(Beginning of Source data)

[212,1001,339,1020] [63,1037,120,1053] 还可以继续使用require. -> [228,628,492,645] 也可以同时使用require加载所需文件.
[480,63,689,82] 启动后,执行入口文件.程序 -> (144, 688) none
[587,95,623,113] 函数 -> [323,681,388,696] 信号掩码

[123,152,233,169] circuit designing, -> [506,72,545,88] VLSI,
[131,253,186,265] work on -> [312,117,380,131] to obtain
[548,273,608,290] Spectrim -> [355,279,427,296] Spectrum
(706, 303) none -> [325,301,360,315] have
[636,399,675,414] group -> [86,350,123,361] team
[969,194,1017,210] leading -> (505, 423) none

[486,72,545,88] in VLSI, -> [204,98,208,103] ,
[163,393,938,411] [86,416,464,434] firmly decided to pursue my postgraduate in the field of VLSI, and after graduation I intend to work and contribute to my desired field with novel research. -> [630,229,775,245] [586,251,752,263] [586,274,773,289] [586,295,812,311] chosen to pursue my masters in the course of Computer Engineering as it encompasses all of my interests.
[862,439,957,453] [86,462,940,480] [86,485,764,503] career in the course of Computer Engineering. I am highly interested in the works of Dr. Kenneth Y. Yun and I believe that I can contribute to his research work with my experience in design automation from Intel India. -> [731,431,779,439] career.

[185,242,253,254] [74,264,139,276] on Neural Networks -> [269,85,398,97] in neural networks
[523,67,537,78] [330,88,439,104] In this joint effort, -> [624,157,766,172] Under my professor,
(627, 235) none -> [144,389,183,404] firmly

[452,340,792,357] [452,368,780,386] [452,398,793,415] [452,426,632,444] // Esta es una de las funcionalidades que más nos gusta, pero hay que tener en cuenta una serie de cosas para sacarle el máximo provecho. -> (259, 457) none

(End of Source data)

**Work instructions:** Only the lines with the string "VLSI" are wanted; pick them out of the records above and copy them.

**Written answer:**
[123,152,233,169] circuit designing, -> [506,72,545,88] VLSI,
[486,72,545,88] in VLSI, -> [204,98,208,103] ,
[163,393,938,411] [86,416,464,434] firmly decided to pursue my postgraduate in the field of VLSI, and after graduation I intend to work and contribute to my desired field with novel research. -> [630,229,775,245] [586,251,752,263] [586,274,773,289] [586,295,812,311] chosen to pursue my masters in the course of Computer Engineering as it encompasses all of my interests.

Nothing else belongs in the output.